想來,如先生這般的精英人士,金字塔頂端人物,每日經歷著商場如戰場,精神消耗過大,壓力自非常人可想。
方醫生回復完,看著她,像在等待著什麼。
白初晨後知後覺反應過來,她被看做是與先生有著密切關係的女人,該在此時適當表露出對先生的關切態度,或多或少問點什麼。
她慢半拍地開口:「您為先生艾灸多久了?」
方醫生回道:「已經四周了,每周兩次,中醫診治大多不會有立竿見影的效果,都是徐徐圖之,意治根本。」
白初晨點點頭,不知該就此話題繼續再聊什麼。
她乾脆直接些,將自己受傷的右腿往前伸了伸,訕訕道:「那個……如您所見,我右膝先前不小心蹭傷,已經被初步包紮過,但仍需每日換藥,正好您來一趟,能不能麻煩您順便幫我重新包紮下傷口?」
白初晨想的很簡單,患者找醫生,天經地義的事。
她的行為或許會麻煩叨擾到對方,但絕對不會不合規矩。
可方醫生聞言後卻面露為難,欲言又止,一副惴惴模樣。
白初晨不解,忙又補充一句:「方醫生,我的傷勢不嚴重,包紮起來也並不麻煩的,大概只需要占用您十分鐘的時間。」
方醫生搖頭,解釋得詞不達意:「不是時間問題……您的傷,不能由我來處理。

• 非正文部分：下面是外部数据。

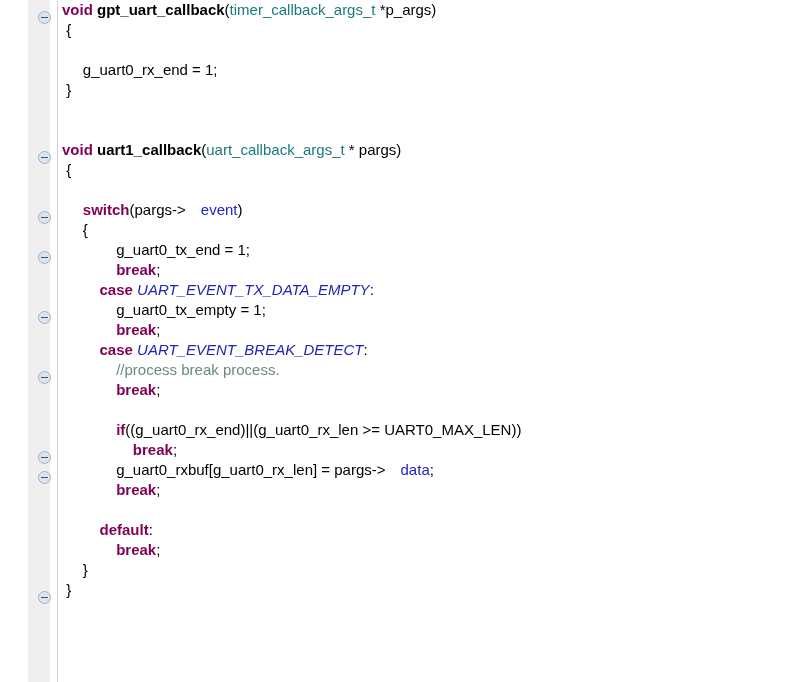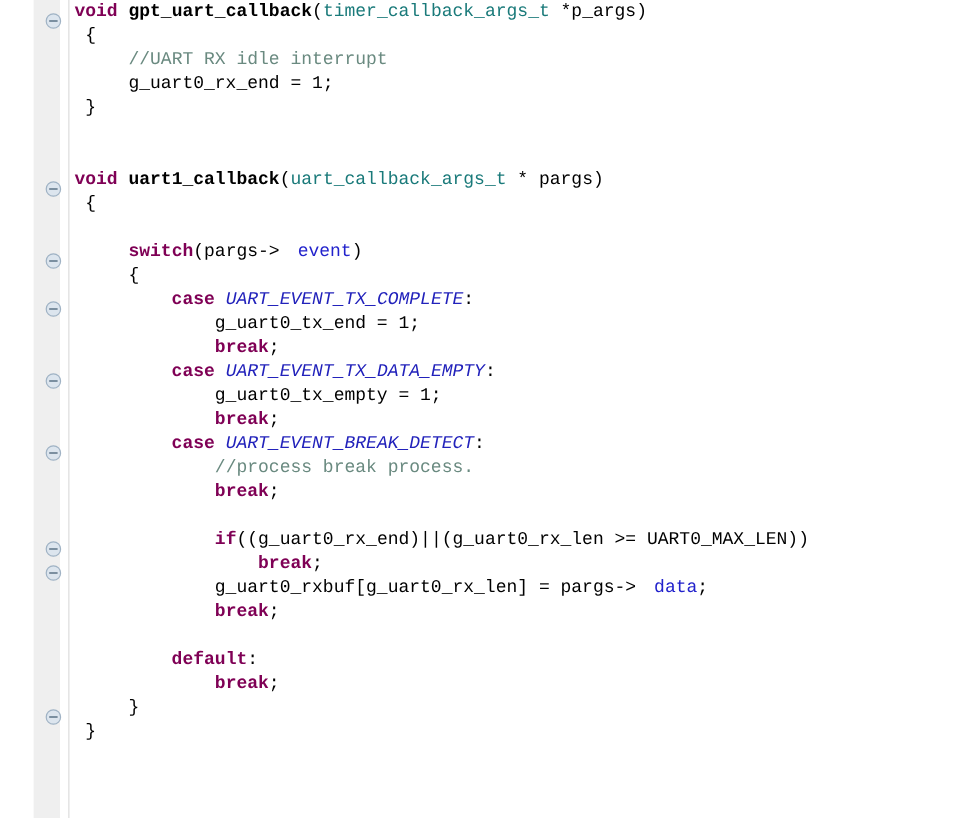"void" .code-line { font-family: Liberation Mono, monospace -> Liberation Sans, sans-serif }
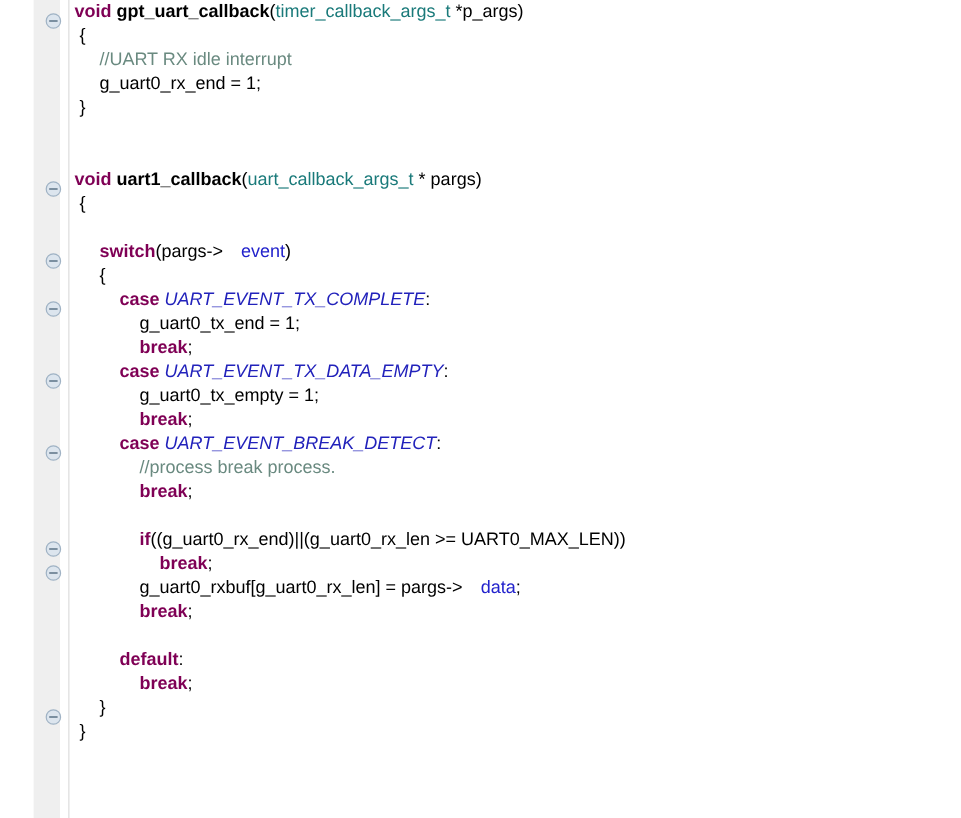"//UART RX idle interrupt" span.tok-comment { html: <span>//UART RX idle interrupt</span> -> none }
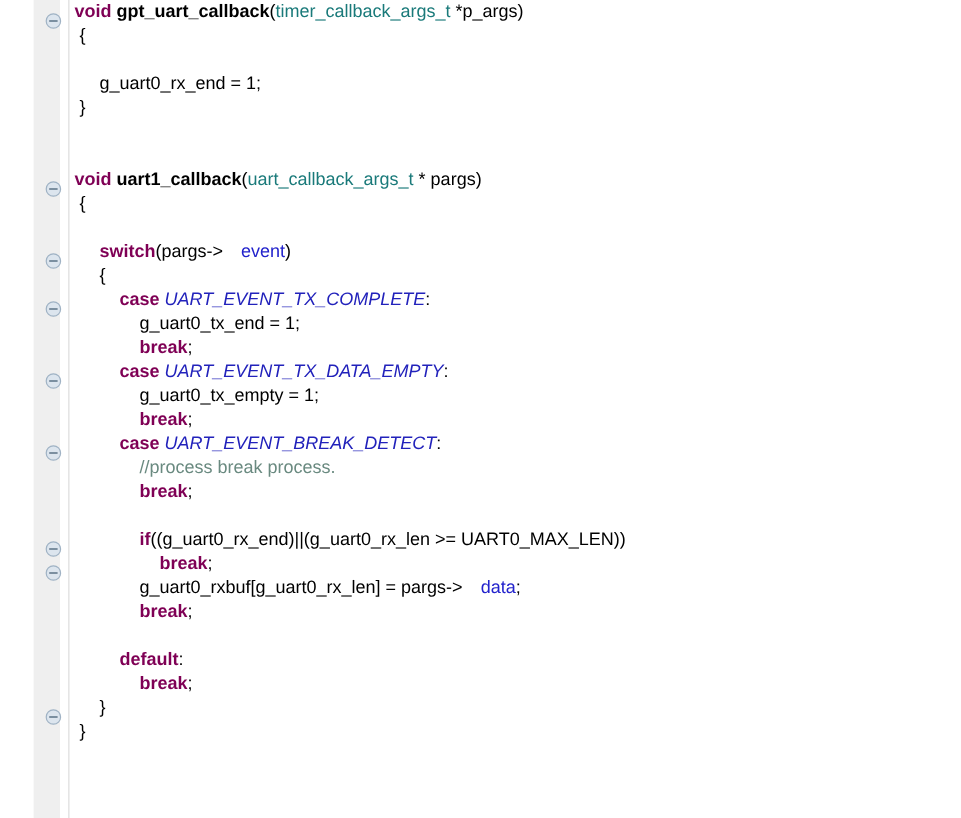"case UART_EVENT_TX_COMPLETE:" div.code-line { html: <div><span> </span><span>case</span><span> </span><span>UART_EVENT_TX_COMPLETE</span><span>:</span></div> -> none }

」
為什麼?
白初晨眨眼困惑,正欲再開口,身後突然傳來一道低沉又稍夾啞意的性感男聲。
她身體本能應激似的,聞聲瞬間,心臟下意識慌促一跳。
能引起她如此大反應的,除了沈鬱澤沒有別人。
她循聲回頭,果然看到房子的主人正站立在離她不到半步的位置,氣定神閒,眉眼淡淡。
方醫生率先起身向沈鬱澤打招呼,後者姿態端矜,目光睥睨,沒有回應。
一聲招呼尷尬落地,廳內氣氛忽而變得古怪,白初晨不自覺也跟著站了起來。
沈鬱澤視線越過方醫生,與她四目相對,之後目光下移,落到她膝上的傷處。
白初晨愕然於自己神經的敏感警覺,幾乎是在被他審視的一剎那,暗潮洶湧,刺激重來,昨日被指玩的畫面歷歷在目,她不受控制地腳趾蜷動,夾緊雙腿,可淵底縫隙還是難抑地沁出蜜意,濕濘侵襲,叫人難堪。
她面上強作鎮定,內心一片狼狽。